- What you have to do: Look through the material below and return every line that contains "weight".

▼

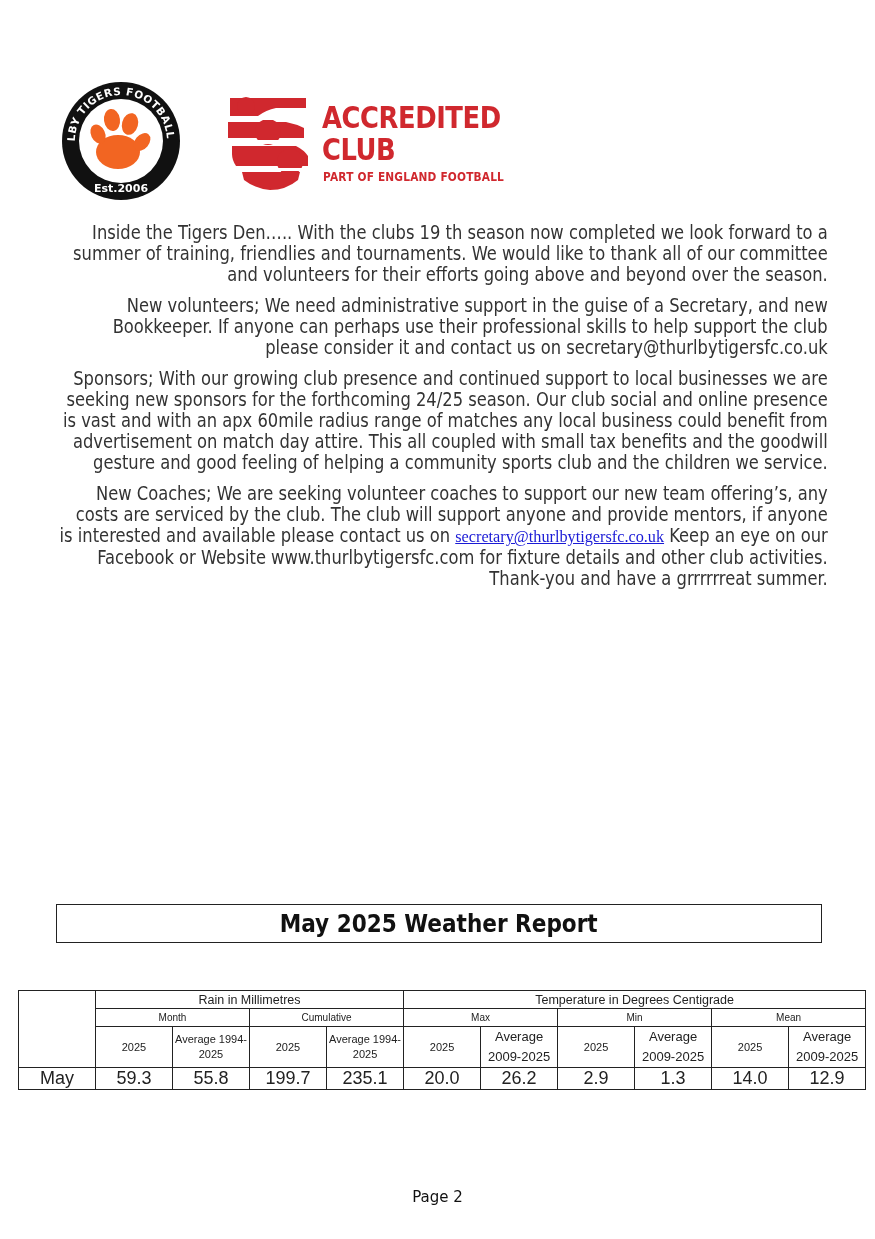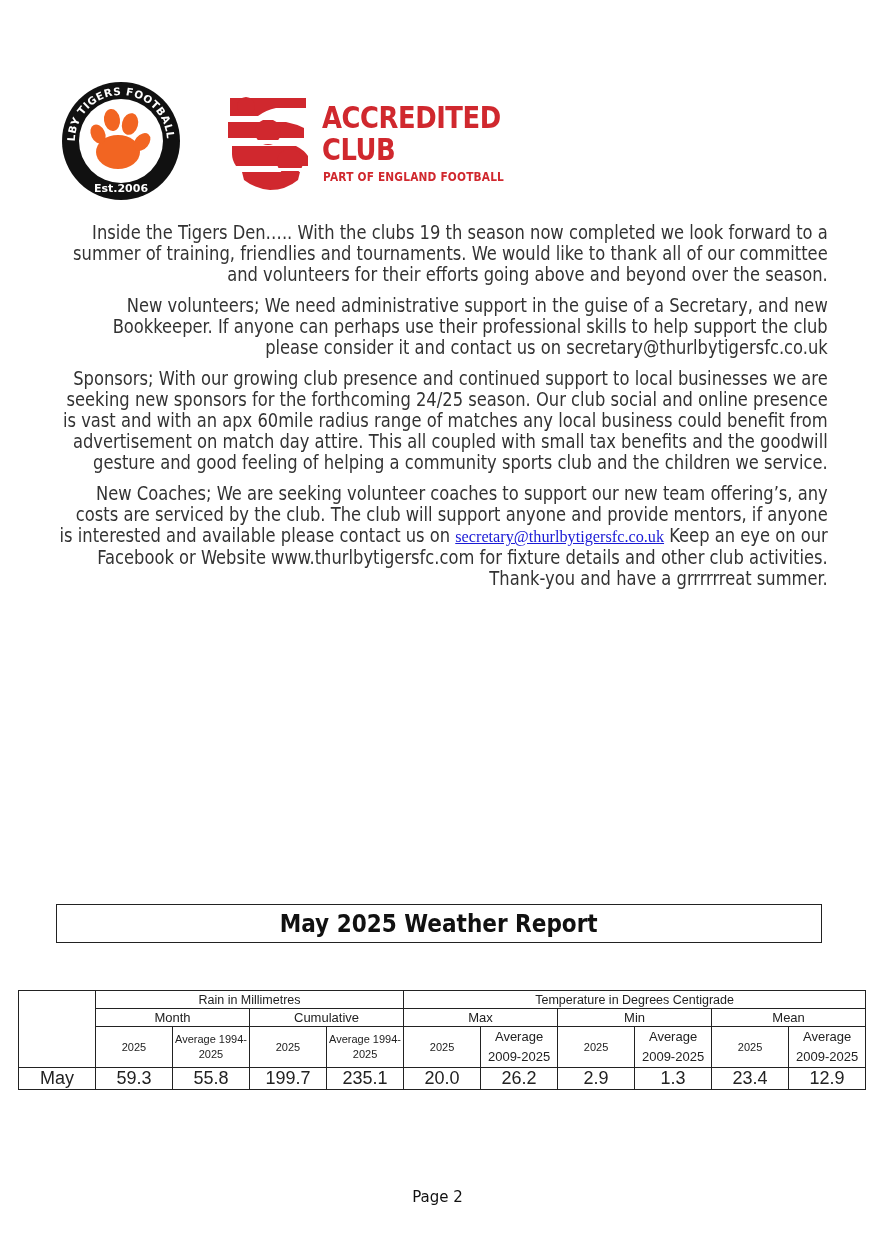--- a/index.html
+++ b/index.html
@@ -15,21 +15,21 @@
   .article { position: absolute; left: 58px; top: 222px; width: 770px; font-family: "DejaVu Sans Condensed", "DejaVu Sans", sans-serif; font-size: 19px; line-height: 21px; color: #333333; text-align: right; }
   .article p { margin: 0 0 10px 0; transform: scaleX(0.955); transform-origin: left top; width: 806px; }
   .article a { color: #1a1ad6; text-decoration: underline; font-family: "Liberation Serif", serif; font-size: 17px; }
 
   .wr-title-box { position: absolute; left: 56px; top: 890px; width: 766px; height: 39px; border: 1.5px solid #222; box-sizing: border-box; display: flex; align-items: center; justify-content: center; margin-top: 14px; }
   .wr-title { font-family: "DejaVu Sans", sans-serif; font-weight: bold; font-size: 24px; color: #111; transform: scaleX(0.9); }
 
   table.weather { position: absolute; left: 18px; top: 990px; width: 844px; border-collapse: collapse; font-family: "Liberation Sans", sans-serif; color: #222; table-layout: fixed; }
   table.weather td, table.weather th { border: 1px solid #222; text-align: center; padding: 0; font-weight: normal; }
   table.weather .h1 { height: 17px; font-size: 12.5px; }
-  table.weather .h2 { height: 17px; font-size: 13px; }
+  table.weather .h2 { height: 17px; font-size: 10px; }
   table.weather .h3 { height: 39px; font-size: 11px; line-height: 15px; }
   table.weather .h3.big { font-size: 13px; line-height: 20px; }
   table.weather .row td { height: 17px; font-size: 18px; }
   table.weather { border: 1.5px solid #222; padding-left: 45px; }
 
   .page-num { position: absolute; left: 0; width: 875px; top: 1188px; text-align: center; font-family: "DejaVu Sans", sans-serif; font-size: 15px; color: #111; }
 </style>
 </head>
 <body>
 
@@ -130,19 +130,19 @@
   <tr class="row">
     <td>May</td>
     <td>59.3</td>
     <td>55.8</td>
     <td>199.7</td>
     <td>235.1</td>
     <td>20.0</td>
     <td>26.2</td>
     <td>2.9</td>
     <td>1.3</td>
-    <td>23.4</td>
+    <td>14.0</td>
     <td>12.9</td>
   </tr>
 </tbody>
   </table>
 
 <div class="page-num">Page 2</div>
 
 </body></html>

▲

- Response:
   .wr-title { font-family: "DejaVu Sans", sans-serif; font-weight: bold; font-size: 24px; color: #111; transform: scaleX(0.9); }
   table.weather td, table.weather th { border: 1px solid #222; text-align: center; padding: 0; font-weight: normal; }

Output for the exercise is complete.